Making bombs will only destroy. It doesn’t matter whether or not we use them. They will destroy us either way.

— Arundhati Roy

Arundhati Roy, 2013

 With that remark, first published in 1998, Indian writer Arundhati Roy shows herself to be walking along the same path German thinker Martin Heidegger walked more than fifty years earlier. In his “Memorial Address” of October 30, 1955, at the 175th anniversary of the composer Conradin Kreutzer, his regional predecessor, in Heidegger’s hometown of Messkirch, Germany, Heidegger at one point said (in my own translation):

            For the time being, to be sure—we don’t know for how long—humanity finds itself on this earth in a dangerous situation. Why? Only because, unexpectedly a third World War could break out, one that could have the complete annihilation of humankind and the destruction of the earth as a consequence? No. In the Atomic Age a far greater danger threatens—exactly then, when the danger of a third World War is averted. A bizarre assertion. To be sure, but strange only so long as we do not reflect.

            To what extent does the just spoken claim hold? It holds insofar as the revolution of technology that unfolds in the Atomic Age can so enchain, bewitch, bedazzle, and blind humanity that one day only calculative thinking will continue to matter and to be exercised.

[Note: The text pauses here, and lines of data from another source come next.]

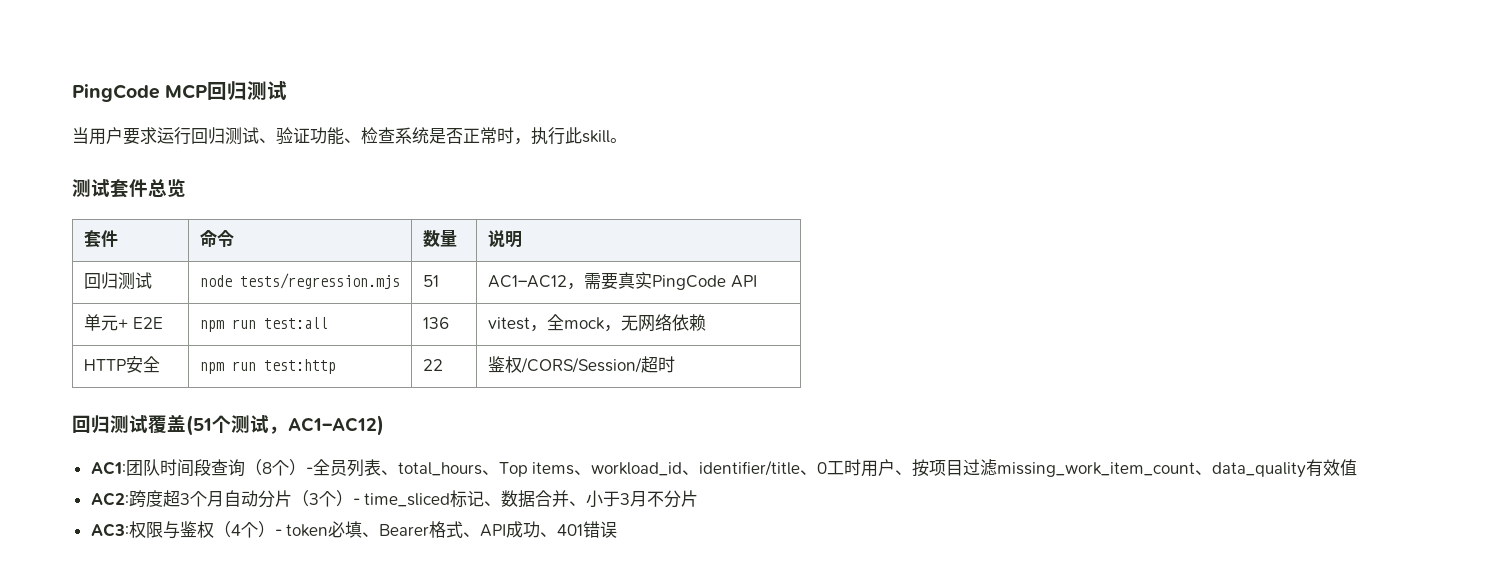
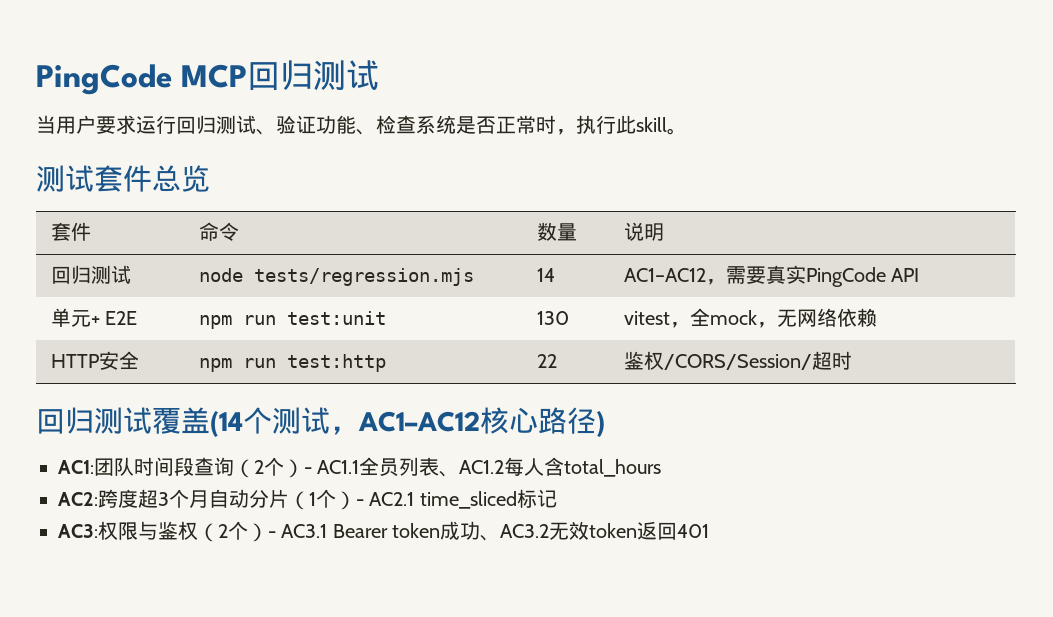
- 回归测试 | node tests/regression.mjs | 51 | AC1–AC12，需要真实PingCode API
+ 回归测试 | node tests/regression.mjs | 14 | AC1–AC12，需要真实PingCode API
- 单元+ E2E | npm run test:all | 136 | vitest，全mock，无网络依赖
+ 单元+ E2E | npm run test:unit | 130 | vitest，全mock，无网络依赖
- 回归测试覆盖(51个测试，AC1–AC12)
+ 回归测试覆盖(14个测试，AC1–AC12核心路径)
- AC1:团队时间段查询（8个）-全员列表、total_hours、Top items、workload_id、identifier/title、0工时用户、按项目过滤missing_work_item_count、data_quality有效值
+ AC1:团队时间段查询（2个）- AC1.1全员列表、AC1.2每人含total_hours
- AC2:跨度超3个月自动分片（3个）- time_sliced标记、数据合并、小于3月不分片
+ AC2:跨度超3个月自动分片（1个）- AC2.1 time_sliced标记
- AC3:权限与鉴权（4个）- token必填、Bearer格式、API成功、401错误
+ AC3:权限与鉴权（2个）- AC3.1 Bearer token成功、AC3.2无效token返回401

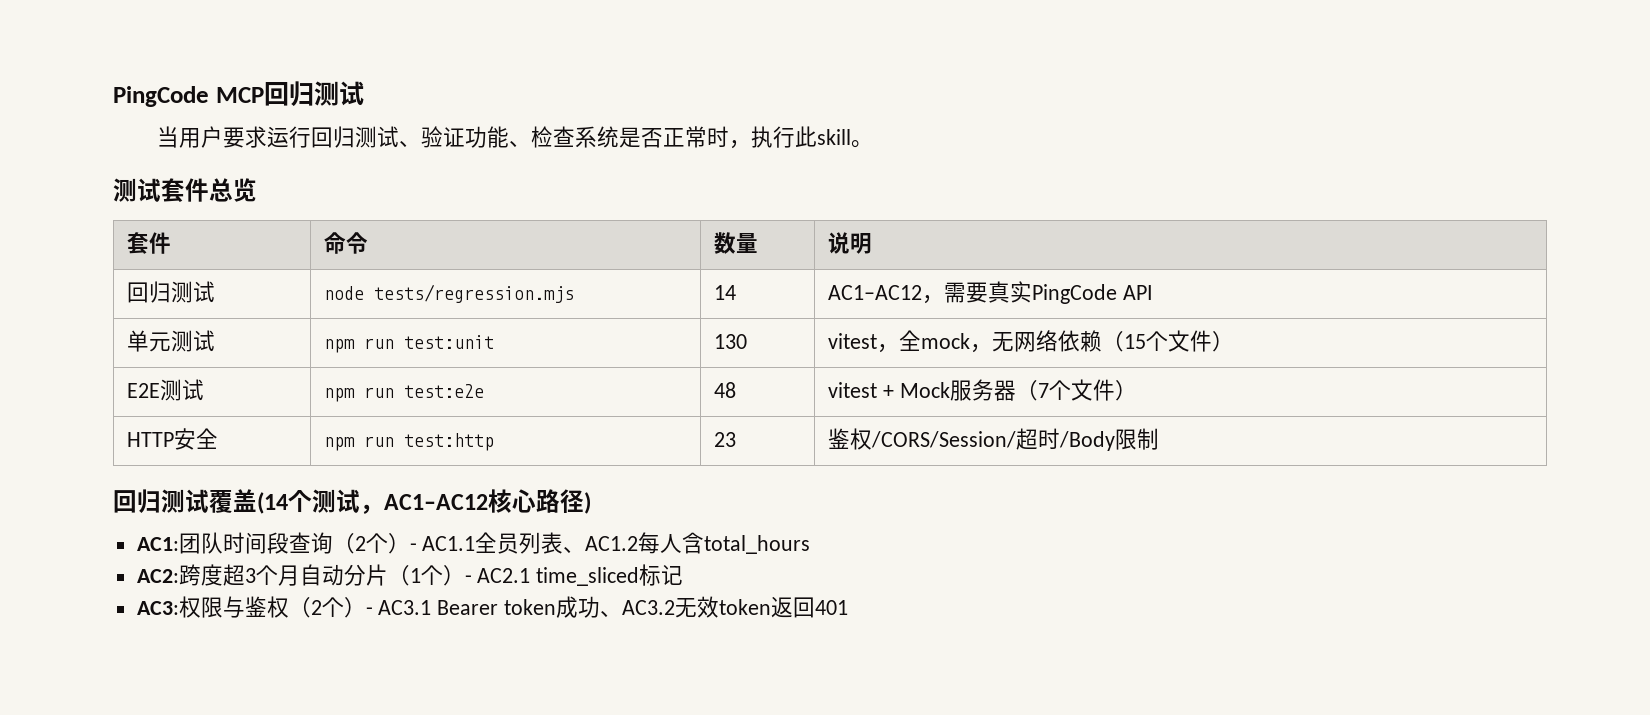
- 单元+ E2E | npm run test:unit | 130 | vitest，全mock，无网络依赖
+ 单元测试 | npm run test:unit | 130 | vitest，全mock，无网络依赖（15个文件）
+ E2E测试 | npm run test:e2e | 48 | vitest + Mock服务器（7个文件）
- HTTP安全 | npm run test:http | 22 | 鉴权/CORS/Session/超时
+ HTTP安全 | npm run test:http | 23 | 鉴权/CORS/Session/超时/Body限制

  What great danger would then draw near? Then the best and most efficiently skillful intelligence for planning and invention would go together with indifference toward reflection—that is, total thoughtlessness. And then? Then humanity would have denied and thrown away what is most proper to it, namely, the reflective thinking that is its definitive nature. Thus, what matters is to save this definitive human nature. Thus, what matters is to keep reflective thinking awake. 

Indeed, insofar as the bombs we make remain in their hangers, that very fact becomes our most effective soporific. It keeps us locked in the delusion that everything is just fine, so long as we somehow—through international conferences, treaties, brinksmanship, mutual threats, or whatever other means we come up with—manage not to blow ourselves up, along with the earth we all jointly inhabit. The more deeply we sink into that delusion, however, the less chance remains that we can salvage anything human in our once shared humanity.

That, in short, is truly our greatest danger:  the danger of all of us human beings, collectively and individually, losing our very humanity.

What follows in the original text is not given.